■ **THE TASK**: Only the lines that hold the word "clicking" are wanted from this listing.
------------------------
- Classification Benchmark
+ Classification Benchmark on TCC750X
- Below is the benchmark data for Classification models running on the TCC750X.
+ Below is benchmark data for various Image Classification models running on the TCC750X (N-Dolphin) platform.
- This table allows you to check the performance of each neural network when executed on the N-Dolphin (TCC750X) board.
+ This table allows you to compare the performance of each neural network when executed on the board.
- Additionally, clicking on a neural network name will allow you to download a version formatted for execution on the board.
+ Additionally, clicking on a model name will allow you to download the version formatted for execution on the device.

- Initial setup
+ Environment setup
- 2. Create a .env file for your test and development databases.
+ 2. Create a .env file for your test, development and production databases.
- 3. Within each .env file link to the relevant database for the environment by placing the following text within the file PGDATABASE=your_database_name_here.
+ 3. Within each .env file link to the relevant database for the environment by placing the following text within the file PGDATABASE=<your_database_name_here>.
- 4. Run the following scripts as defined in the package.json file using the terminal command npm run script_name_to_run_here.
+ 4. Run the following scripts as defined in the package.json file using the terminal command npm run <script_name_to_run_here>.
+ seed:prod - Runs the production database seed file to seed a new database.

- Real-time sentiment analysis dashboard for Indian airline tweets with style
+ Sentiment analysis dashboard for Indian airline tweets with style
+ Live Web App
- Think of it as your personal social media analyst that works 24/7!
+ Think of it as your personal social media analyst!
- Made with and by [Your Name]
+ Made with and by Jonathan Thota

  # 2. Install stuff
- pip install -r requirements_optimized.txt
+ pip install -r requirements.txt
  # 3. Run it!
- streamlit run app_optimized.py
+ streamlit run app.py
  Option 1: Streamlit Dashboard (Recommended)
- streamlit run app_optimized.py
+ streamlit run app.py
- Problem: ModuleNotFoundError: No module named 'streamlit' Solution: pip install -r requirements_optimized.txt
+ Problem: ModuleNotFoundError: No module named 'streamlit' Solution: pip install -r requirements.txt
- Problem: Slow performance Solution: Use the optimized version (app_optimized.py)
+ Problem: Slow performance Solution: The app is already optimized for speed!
------------------------
■ **OUTPUT FOR THIS EXERCISE**:
- Additionally, clicking on a neural network name will allow you to download a version formatted for execution on the board.
+ Additionally, clicking on a model name will allow you to download the version formatted for execution on the device.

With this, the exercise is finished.